> Stored items from a collection:
· · · · · · ·

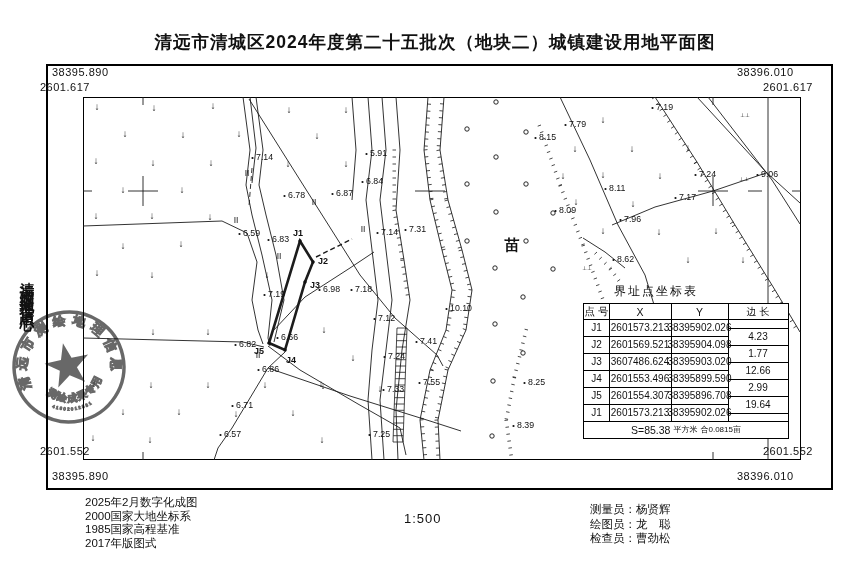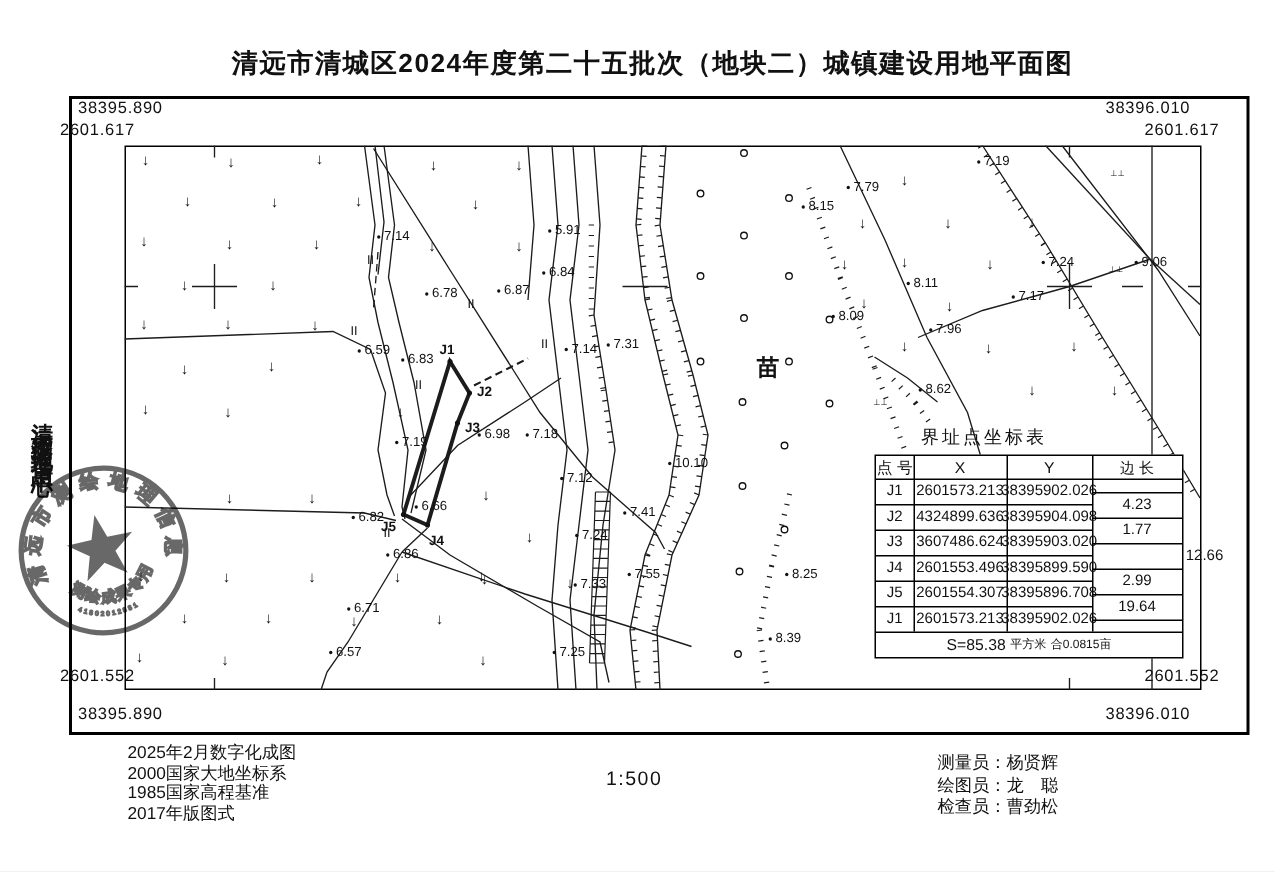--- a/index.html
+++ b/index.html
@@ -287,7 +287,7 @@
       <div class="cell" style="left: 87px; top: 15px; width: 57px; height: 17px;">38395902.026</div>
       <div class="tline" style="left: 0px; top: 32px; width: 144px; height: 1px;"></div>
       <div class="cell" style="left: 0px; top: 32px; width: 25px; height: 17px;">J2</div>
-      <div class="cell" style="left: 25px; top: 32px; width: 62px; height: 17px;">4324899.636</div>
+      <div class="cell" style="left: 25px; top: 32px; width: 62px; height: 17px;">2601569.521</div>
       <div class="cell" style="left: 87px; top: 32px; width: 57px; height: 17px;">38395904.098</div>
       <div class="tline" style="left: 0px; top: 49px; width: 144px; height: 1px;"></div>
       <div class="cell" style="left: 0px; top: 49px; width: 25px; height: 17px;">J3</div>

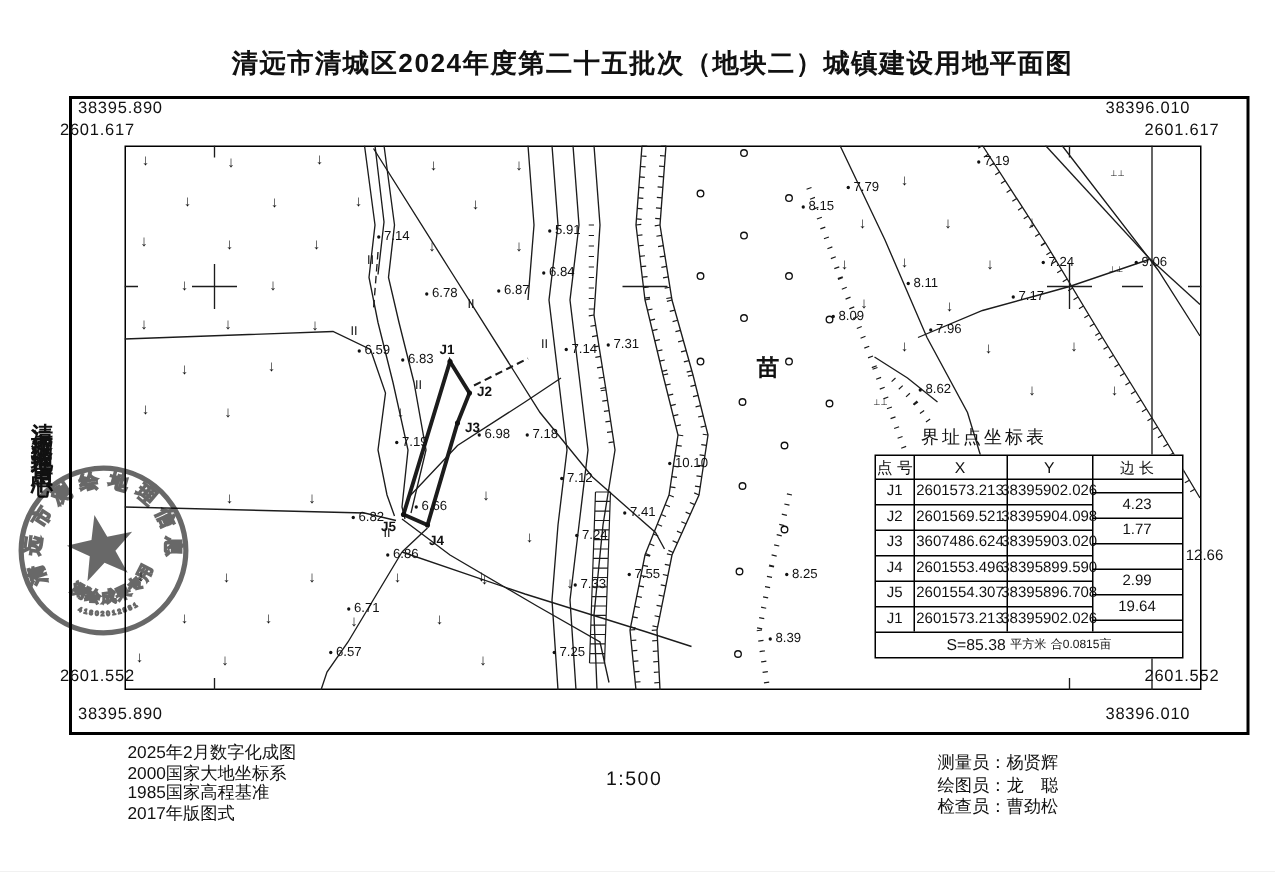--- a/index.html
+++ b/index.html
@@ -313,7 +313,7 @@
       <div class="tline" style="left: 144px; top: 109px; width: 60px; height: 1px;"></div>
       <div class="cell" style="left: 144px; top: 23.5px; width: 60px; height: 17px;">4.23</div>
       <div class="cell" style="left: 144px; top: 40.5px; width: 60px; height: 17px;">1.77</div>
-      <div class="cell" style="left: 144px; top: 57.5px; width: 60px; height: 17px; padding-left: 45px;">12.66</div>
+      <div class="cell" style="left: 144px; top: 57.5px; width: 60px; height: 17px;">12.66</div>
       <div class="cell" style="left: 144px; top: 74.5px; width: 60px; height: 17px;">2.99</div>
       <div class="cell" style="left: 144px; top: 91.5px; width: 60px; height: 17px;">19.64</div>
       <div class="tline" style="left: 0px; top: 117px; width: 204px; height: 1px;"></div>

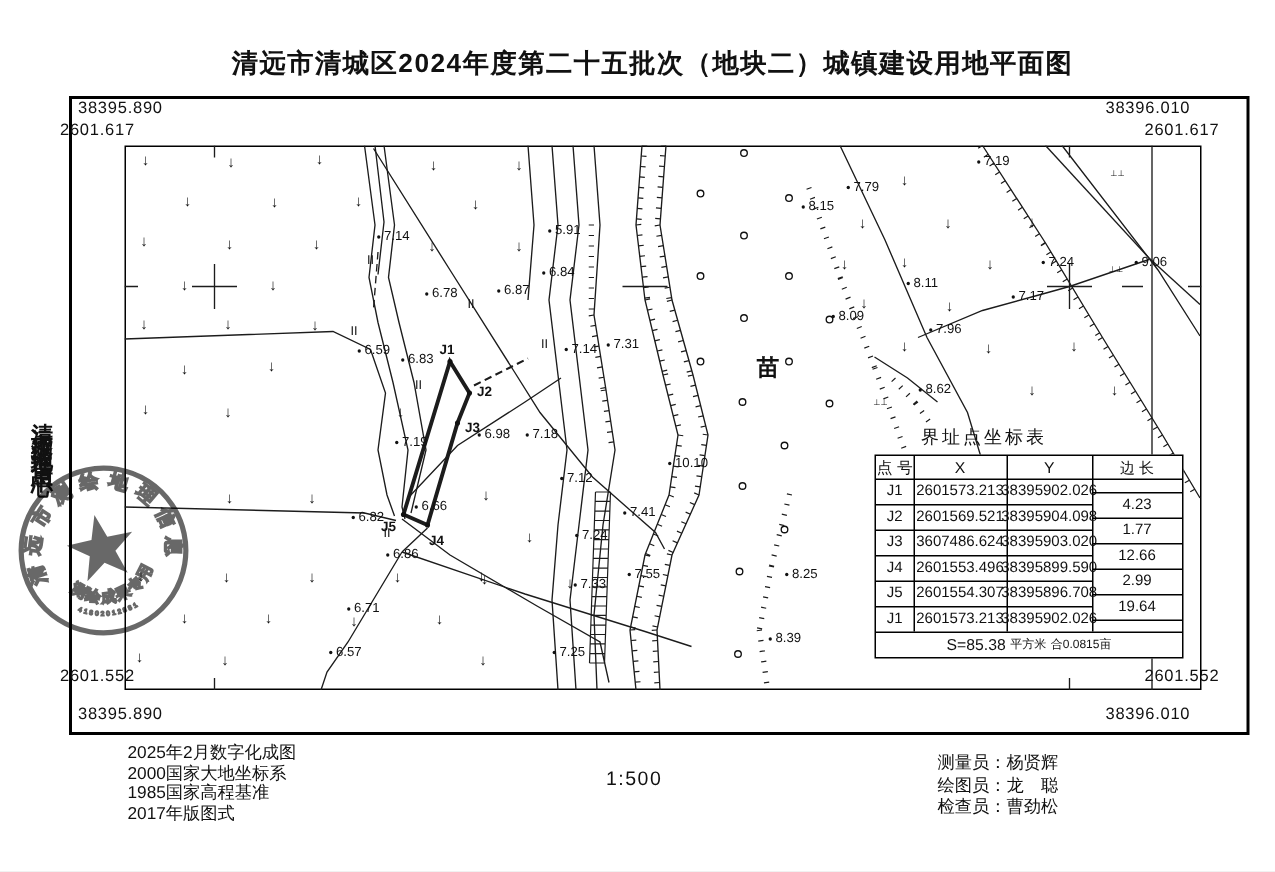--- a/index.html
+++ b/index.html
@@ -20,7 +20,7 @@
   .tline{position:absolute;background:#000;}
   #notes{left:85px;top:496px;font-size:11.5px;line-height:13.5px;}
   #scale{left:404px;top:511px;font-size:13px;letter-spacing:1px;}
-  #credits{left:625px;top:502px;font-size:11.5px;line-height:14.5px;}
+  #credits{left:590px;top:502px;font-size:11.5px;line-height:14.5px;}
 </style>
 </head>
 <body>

· · · · · · ·

Look through the data above. Copy every line with the string "size" in it.

> Response to this exercise:
   #notes{left:85px;top:496px;font-size:11.5px;line-height:13.5px;}
   #scale{left:404px;top:511px;font-size:13px;letter-spacing:1px;}
-  #credits{left:625px;top:502px;font-size:11.5px;line-height:14.5px;}
+  #credits{left:590px;top:502px;font-size:11.5px;line-height:14.5px;}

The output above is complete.